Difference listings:
-=-=-=-=-

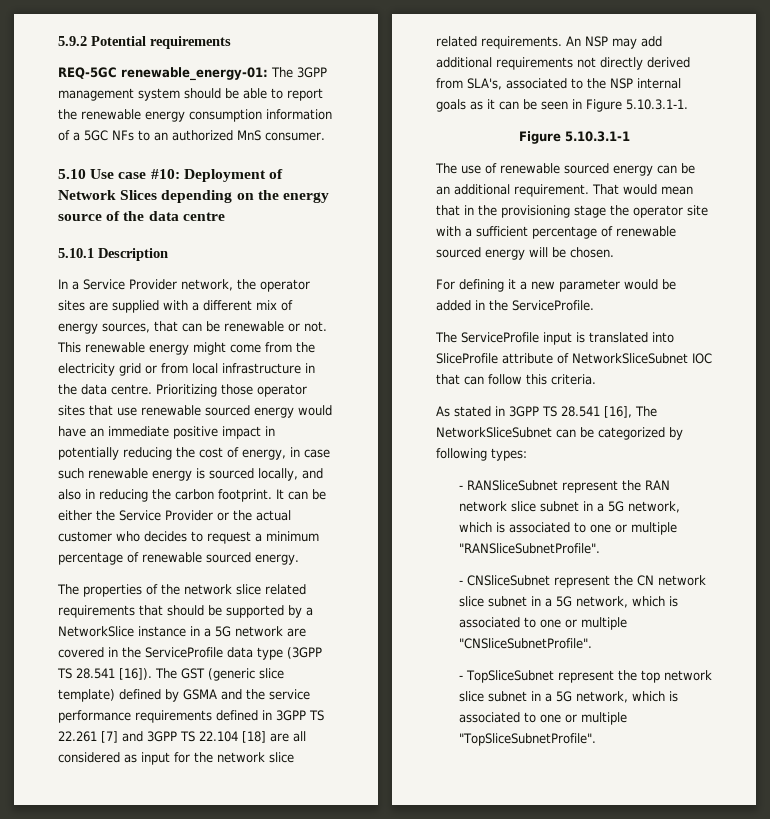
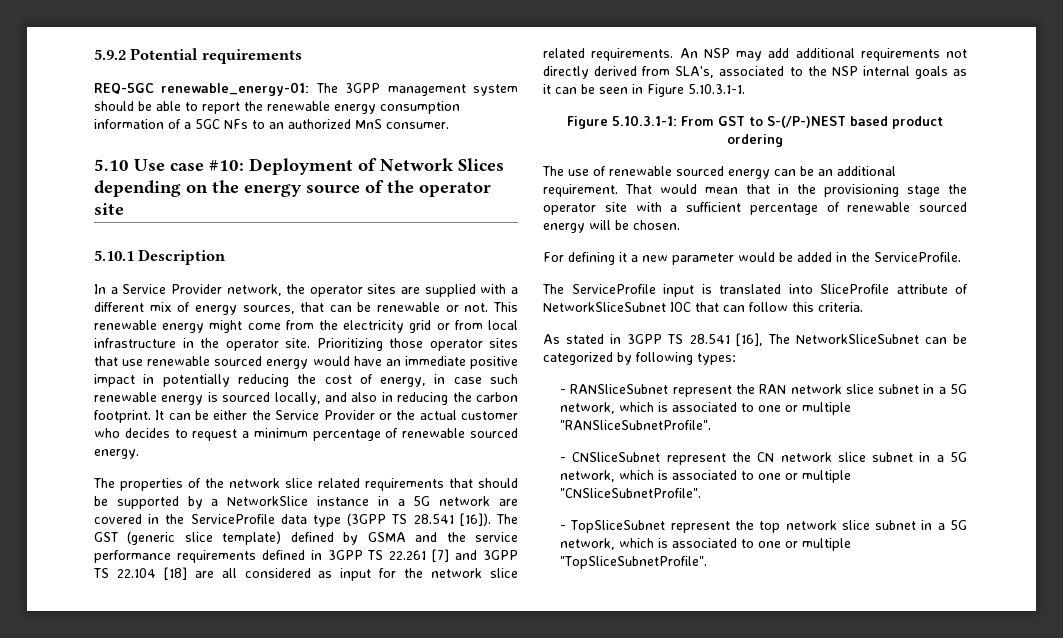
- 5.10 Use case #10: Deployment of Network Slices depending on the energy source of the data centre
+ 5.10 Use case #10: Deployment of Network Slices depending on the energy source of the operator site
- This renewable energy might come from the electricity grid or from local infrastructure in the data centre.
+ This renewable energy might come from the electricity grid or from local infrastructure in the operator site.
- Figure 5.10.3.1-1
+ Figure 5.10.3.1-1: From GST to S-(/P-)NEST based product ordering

-=-=-=-=-

WHAT IS BEING ASKED — Please, without any pictures, print each entry exactly.

RESULT FOR THIS EXERCISE —
- 5.10 Use case #10: Deployment of Network Slices depending on the energy source of the data centre
+ 5.10 Use case #10: Deployment of Network Slices depending on the energy source of the operator site
- This renewable energy might come from the electricity grid or from local infrastructure in the data centre.
+ This renewable energy might come from the electricity grid or from local infrastructure in the operator site.
- Figure 5.10.3.1-1
+ Figure 5.10.3.1-1: From GST to S-(/P-)NEST based product ordering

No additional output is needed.